India Gate, Originally called the All India War Memorial, is a war memorial in honour of the 70,000 Indian soldiers who died during the World War I. The memorial bears the names of more than 13,516 British and Indian soldiers killed in the Northwestern Frontier in the Afghan war of 1919.
It was designed by the famous British architect, Edward Lutyens and the foundation stone was laid down by the Duke of Connaught in 1921. The monument similar in design to the French war memorial, the Arc-de-Triomphe, was completed in 1931.The monument was dedicated to the nation in 1931 by the then Viceroy, Lord Irwin. Another memorial, Amar Jawan Jyoti was added much later, after India got its independence. The eternal flame burns day and night under the arch to remind the nation of soldiers who laid down their lives in the Indo-Pakistan War of December 1971.
The India Gate reaches up to a height of 42 m and stands tall in the heart of the city with an arched structure. The entire arch stands on a low base of red stone and rises in stages to a huge moulding. The cornice is inscribed with the Imperial suns while both sides of the arch have INDIA, flanked by the dates MCMXIV (1914 left) and MCMXIX (1919 right). The shallow domed bowl at the top was intended to be filled with burning oil on anniversaries but this is rarely used.

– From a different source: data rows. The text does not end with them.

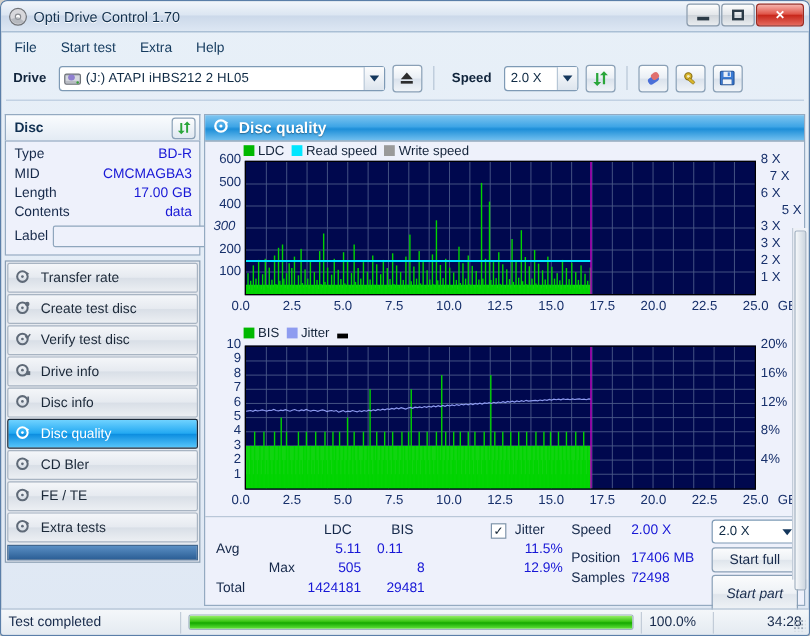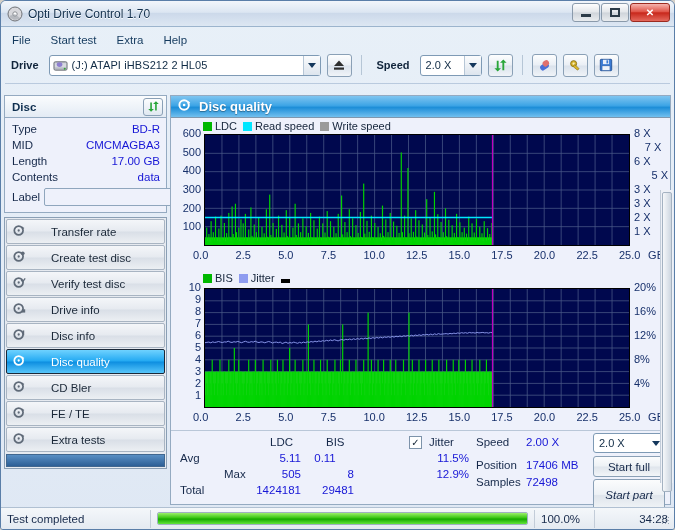--- a/index.html
+++ b/index.html
@@ -795,7 +795,7 @@
               <span class="axis-lbl" style="right: 2px; width: 34px; text-align: left; left: auto; top: 63px;">3 X</span>
               <span class="axis-lbl" style="right: 2px; width: 34px; text-align: right; left: auto; top: 49px;">5 X</span>
               <span class="axis-lbl" style="right: 2px; width: 34px; text-align: left; left: auto; top: 35px;">6 X</span>
-              <span class="axis-lbl" style="right: 0; width: 34px; text-align: center; left: auto; top: 21px; margin-left: 42px;">7 X</span>
+              <span class="axis-lbl" style="right: 12px; width: 34px; text-align: right; left: auto; top: 21px; margin-left: 42px;">7 X</span>
               <span class="axis-lbl" style="right: 2px; width: 34px; text-align: left; left: auto; top: 7px;">8 X</span>
             </div>
           <div id="c1-xticks">

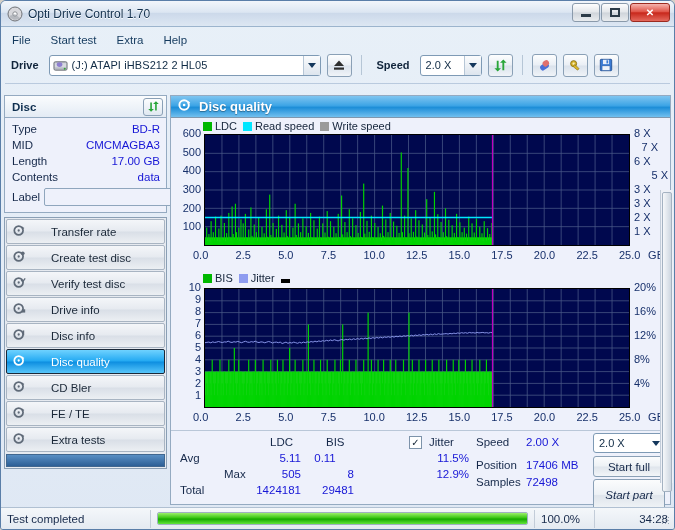--- a/index.html
+++ b/index.html
@@ -783,7 +783,7 @@
           <div id="c1-yticks">
               <span class="axis-lbl" style="left: 2px; width: 28px; text-align: right; top: 100.333px;">100</span>
               <span class="axis-lbl" style="left: 2px; width: 28px; text-align: right; top: 81.6667px;">200</span>
-              <span class="axis-lbl" style="left: 2px; width: 28px; text-align: right; top: 63px;">300</span>
+              <span class="axis-lbl" style="left: 2px; width: 28px; text-align: center; top: 63px; font-style: italic;">300</span>
               <span class="axis-lbl" style="left: 2px; width: 28px; text-align: right; top: 44.3333px;">400</span>
               <span class="axis-lbl" style="left: 2px; width: 28px; text-align: right; top: 25.6667px;">500</span>
               <span class="axis-lbl" style="left: 2px; width: 28px; text-align: right; top: 7px;">600</span>

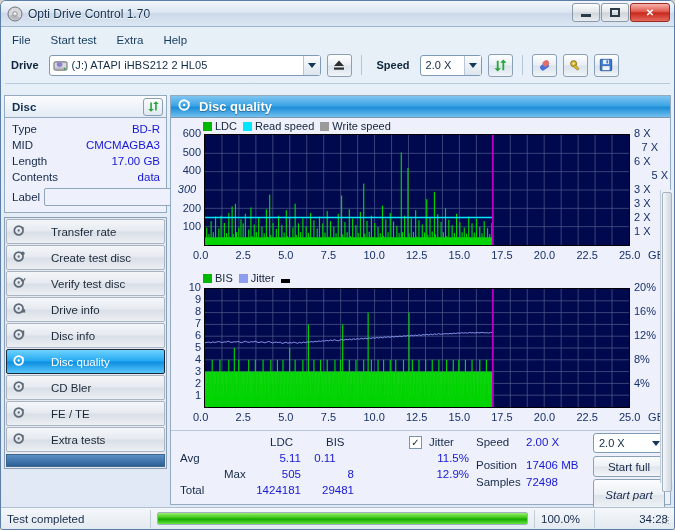--- a/index.html
+++ b/index.html
@@ -133,7 +133,7 @@
     height:25px; margin-bottom:1px;
     border:1px solid #a8b4c2; border-radius:2px;
     background: linear-gradient(180deg,#f4f6f9 0%,#e6eaf0 48%,#d9dfe7 52%,#eceff3 100%);
-    display:flex; align-items:center; padding-left:6px; gap:25px;
+    display:flex; align-items:center; padding-left:6px; gap:8px;
     font-size:11.5px; color:#1b2838;
   }
   .navitem.active {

India Gate stands at one end of Raj path, Rashtrapati Bhavan (the President's house) is situated at the other end of the Raj path. Surrounding the imposing structure is a large expanse of lush green lawns, which is a popular picnic spot. There is also a small pond nearby where one can enjoy boating as well. At nightfall India Gate is beautifully lit up, including the surrounding fountains. India Gate is also renowned for the grand Indian Republic Day Parade, hosted here every year on 26 January.